The ESG movement is driven in large part by investors, who are focused on opportunities to build company value and generate investment returns. In ESG investing, investors apply non-financial factors like environmental, social and governance to analyze a stock’s performance and long-term potential. By many accounts, investor demand for ESG has been growing robustly in the past 10 years.
Witold Henisz, vice dean and faculty director of the ESG Initiative at the Wharton School of the University of Pennsylvania, said, “We often hear statistics organized by institutions like the Global Sustainable Investment Alliance that tout $35 trillion or 36% of all globally professionally managed assets incorporate or demand ESG factors be included in their investment thesis… Bloomberg even reported that the expected demand for ESG investing was going to be $50 trillion as soon as 2025.”
Discussing the Possibilities
But not everyone embraces ESG – and not all data suggest that investor demand is that robust. For example, research by Wharton faculty members Luke Taylor and Bob Stambaugh concludes that the actual amount of ESG investing may be more like $2 or $3 trillion. What’s more, a countermovement challenges the efforts to value ESG factors and incorporate them into strategic initiatives, claiming that such efforts are being used to push political goals.
This friction point sparked the August 2023 LinkedIn Live conversation “ESG: Dispatch from the Front Lines of Accountable Capitalism,” organized by Wharton’s ESG Initiative and Wharton Executive Education.
Dr. Henisz moderated a virtual panel discussion with three leaders in ESG integration – across financial services, consulting and corporate – as well as a Wharton associate professor of business economics and public policy.
What’s next? asked Henisz. “Will we find better data, build better models and drive substantive change? Will we see less-lofty claims, but no changed effort in which companies avoid using the label ESG, but continue to pursue meaningful reform? Or will the current headwinds lead to delays and tactical retreats that reverse progress and taint the ESG movement as just another fad?”
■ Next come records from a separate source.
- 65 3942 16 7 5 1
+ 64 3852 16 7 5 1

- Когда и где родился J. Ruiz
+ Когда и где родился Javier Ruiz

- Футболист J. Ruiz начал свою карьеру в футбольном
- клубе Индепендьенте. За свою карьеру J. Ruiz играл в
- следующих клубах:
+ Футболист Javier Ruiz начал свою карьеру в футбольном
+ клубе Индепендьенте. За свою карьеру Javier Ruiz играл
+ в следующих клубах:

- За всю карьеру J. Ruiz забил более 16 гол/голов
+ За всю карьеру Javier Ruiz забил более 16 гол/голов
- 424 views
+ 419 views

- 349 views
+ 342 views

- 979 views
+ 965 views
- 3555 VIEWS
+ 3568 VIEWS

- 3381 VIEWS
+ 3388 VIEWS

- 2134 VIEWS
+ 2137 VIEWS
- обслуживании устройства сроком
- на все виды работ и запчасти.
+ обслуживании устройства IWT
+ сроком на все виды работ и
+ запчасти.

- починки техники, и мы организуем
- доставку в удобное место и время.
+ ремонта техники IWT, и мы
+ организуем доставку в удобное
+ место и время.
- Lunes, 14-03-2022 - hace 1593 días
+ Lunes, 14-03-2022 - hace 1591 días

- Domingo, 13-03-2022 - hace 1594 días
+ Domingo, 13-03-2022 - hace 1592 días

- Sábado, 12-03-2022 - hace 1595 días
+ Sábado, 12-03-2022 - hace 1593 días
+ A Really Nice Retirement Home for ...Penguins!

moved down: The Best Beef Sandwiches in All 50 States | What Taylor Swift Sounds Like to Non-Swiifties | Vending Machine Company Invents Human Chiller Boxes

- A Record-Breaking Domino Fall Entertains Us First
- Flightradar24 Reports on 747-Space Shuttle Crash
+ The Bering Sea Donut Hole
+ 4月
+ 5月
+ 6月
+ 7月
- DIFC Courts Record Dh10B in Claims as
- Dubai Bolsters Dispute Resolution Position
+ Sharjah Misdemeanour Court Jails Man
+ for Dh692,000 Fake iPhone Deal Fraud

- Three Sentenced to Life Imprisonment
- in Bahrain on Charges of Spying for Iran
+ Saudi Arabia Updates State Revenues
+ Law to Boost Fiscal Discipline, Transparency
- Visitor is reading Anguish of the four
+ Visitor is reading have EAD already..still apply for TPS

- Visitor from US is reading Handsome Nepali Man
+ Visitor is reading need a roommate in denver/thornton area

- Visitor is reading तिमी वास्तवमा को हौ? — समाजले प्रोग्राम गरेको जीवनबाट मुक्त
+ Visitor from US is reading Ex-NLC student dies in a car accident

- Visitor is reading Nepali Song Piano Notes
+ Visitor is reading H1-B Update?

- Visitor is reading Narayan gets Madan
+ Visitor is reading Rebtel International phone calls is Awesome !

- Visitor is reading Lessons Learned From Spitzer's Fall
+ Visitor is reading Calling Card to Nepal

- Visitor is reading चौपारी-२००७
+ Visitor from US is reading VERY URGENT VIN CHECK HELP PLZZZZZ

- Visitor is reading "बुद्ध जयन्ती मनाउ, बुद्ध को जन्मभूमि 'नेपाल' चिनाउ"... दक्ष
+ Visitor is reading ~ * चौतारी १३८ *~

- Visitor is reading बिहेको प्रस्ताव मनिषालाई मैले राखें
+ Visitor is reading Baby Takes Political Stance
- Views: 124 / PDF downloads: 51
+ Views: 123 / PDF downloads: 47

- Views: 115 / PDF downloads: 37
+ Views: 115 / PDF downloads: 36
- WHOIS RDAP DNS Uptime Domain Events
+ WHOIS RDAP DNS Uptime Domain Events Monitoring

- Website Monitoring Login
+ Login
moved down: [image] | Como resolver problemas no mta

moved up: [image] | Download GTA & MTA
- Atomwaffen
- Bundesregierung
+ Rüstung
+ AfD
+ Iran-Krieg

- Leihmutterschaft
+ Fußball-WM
The hour-long LinkedIn Live discussion is available HERE.
ESG Experts Express Policies and Purpose
Below are highlights from the panel of ESG leaders, as they pull from their professional experiences to suggest how companies, investors and policymakers can support the future strength of ESG.
How can we accelerate progress toward accountable capitalism? “We have to reshape our economy in so many ways. And we have to choose to put aside a bit of the noise, because there isn’t much space for that when data and everything is telling us the right direction,” said Viviana Alvarez, former head of sustainability and corporate strategy at Unilever North America, a consumer goods company and leader in the corporate ESG movement. “I think there’s going to be a lot of innovation and new industries, new jobs, new economies, going towards what we need to do in terms of [ESG] adaptation, and that is going to happen across all industries. So that is very exciting. How to demonstrate that to shareholders? Well, we have to stress-test a portfolio. Can you continue to produce your product or service at this pace in the next five to 10 years? We know the answer is no. A lot of procurement officers (people responsible for determining the best sources of supplies for a company) don’t really sleep at night, because they know their commodities depend on a lot of these fragilities — and we’re not talking five to 10 years from now, we’re talking three years from now. These things are going to accelerate very much-needed rapid change. And we will see which companies are reacting or being proactive.”
“It’s important for investors to look at each company and look at governance. There’s a lot of things we can observe from that.” –Jennifer Grancio, Engine No. 1
What does Effective ESG look like inside companies? “The companies that get this right do five things,” observed Monica Dimitracopoulos, corporate sustainability leader, EY Americas, a professional services organization within Ernst & Young. “They are deepening their understanding of stakeholder expectations…They are putting in place the right governance at the board and executive-leadership-team levels. They’re embedding this as a lens into how they think about their strategic priorities and growth agenda. They’re essentially moving toward operationalizing these initiatives and allocating the right amounts of capital. And they’re staying very connected to the market, to their stakeholders, transparently reporting on progress or lack thereof and generating quality data. I think that first point is the most important one, which is knowing your stakeholders, knowing their expectations, but importantly, not just those expectations, because they’re not all created equal, but those that matter the most for your organization’s future success. Thinking about how to prioritize those is what sets apart companies that are doing this well. As we look ahead, this is only going to become more important.”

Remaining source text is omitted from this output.